We packed it in high, we did. L, that super smart Italian communist who also happens to be my lover, put together an incredible and stimulating itinerary planned out and for seven days straight we walked, and walked and walked around this mesmerising city. Vatican Museum, St. Peter’s Basilica, EUR, Tre Fontana Monastery, Pyramide of Cestius, Gramsci’s grave, the Forii and Colosseum, Campidoglio, Piazza del Popolo, the Jewish quarter and main Synagogue of Rome and attached fascinating museum Tempio Maggiore (I knew very little about the ancient and sizeable Jewish community of Rome), exploring Tiber island, the belvedere at Gianicolo and Piazzale di Garibaldi, San Lorenzo and a walk around Roma La Sapienza (the biggest university campus I’ve ever seen, and it took us almost half a day to walk around its perimeter as we got off at the wrong metro stop), evening strolls around Travestere neighbourhood, and a very pleasant evening with a comrade of L in the formerly working-class (historically housing mostly factory workers by the look of it) Pigneto neighbourhood, popping into feminist bookshops and super chill café-bars for aperitivo.

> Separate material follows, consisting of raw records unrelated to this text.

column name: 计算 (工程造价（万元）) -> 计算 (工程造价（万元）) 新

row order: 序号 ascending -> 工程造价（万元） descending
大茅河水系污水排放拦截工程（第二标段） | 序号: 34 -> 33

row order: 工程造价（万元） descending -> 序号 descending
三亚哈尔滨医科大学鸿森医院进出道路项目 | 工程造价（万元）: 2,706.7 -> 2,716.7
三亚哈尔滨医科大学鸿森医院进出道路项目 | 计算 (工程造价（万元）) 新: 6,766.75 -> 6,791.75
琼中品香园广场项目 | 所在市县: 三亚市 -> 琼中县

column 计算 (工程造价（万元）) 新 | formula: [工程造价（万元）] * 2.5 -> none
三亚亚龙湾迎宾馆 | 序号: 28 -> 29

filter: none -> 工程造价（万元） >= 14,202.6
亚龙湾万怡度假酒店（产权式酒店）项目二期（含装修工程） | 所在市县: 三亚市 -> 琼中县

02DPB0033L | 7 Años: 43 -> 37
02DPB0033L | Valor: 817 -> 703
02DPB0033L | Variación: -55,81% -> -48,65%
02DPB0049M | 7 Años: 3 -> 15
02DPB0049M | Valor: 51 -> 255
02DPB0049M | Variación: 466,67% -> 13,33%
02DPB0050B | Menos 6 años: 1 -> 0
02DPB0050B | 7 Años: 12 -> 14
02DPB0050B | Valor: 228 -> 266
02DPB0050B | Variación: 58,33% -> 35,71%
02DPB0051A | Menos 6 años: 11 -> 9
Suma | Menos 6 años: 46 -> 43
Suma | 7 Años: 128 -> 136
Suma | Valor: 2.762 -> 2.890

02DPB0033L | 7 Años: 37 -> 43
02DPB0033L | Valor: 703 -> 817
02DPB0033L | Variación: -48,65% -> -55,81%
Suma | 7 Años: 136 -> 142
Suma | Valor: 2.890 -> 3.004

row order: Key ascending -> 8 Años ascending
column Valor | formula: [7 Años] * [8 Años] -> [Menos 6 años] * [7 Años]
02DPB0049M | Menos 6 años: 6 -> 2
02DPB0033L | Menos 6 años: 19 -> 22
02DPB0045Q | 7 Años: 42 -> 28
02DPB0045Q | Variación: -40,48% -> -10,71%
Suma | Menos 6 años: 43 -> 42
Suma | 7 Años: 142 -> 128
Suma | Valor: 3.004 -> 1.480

Not to mention stuffing our faces with the most delicious Roman food, which was entirely thanks to L’s meticulous research in his Gambero Rosso guide and recommendations from his friends with Roman connections. We did not manage to eat the classic Lazio carbonara or amatriciana, but we did eat lots of both Roman and Romano-Jewish artichoke dishes (including a pasta with lamb and artichoke that I could happily eat every day for the rest of my life), fried courgette flowers, cheese from Lazio region, bona fide porchetta, and a beautifully simple but mindblowing pasta with cherry tomato and toasted almonds which L has since been trying to crack at home. And it goes without saying, incredible street food including Roman pizza by the slice mile and suppli (both al telefono and romano). L almost cried with delight about being in his homeland of filled croissant for breakfast (impossible to find in the UK generally which is an ongoing source of disappointment and frustration for him – although we recently discovered their ubiquity in Glasgow which incidentally has a huge and dynamic Italian diaspora going back several generations), so naturally he insisted that we eat cornetti alla crema every morning from the Sicilian bakery next door to our accommodation.

Overall it was a good thing we covered over 20km on foot each day, otherwise I would have definitely turned into a cornetto alla crema myself.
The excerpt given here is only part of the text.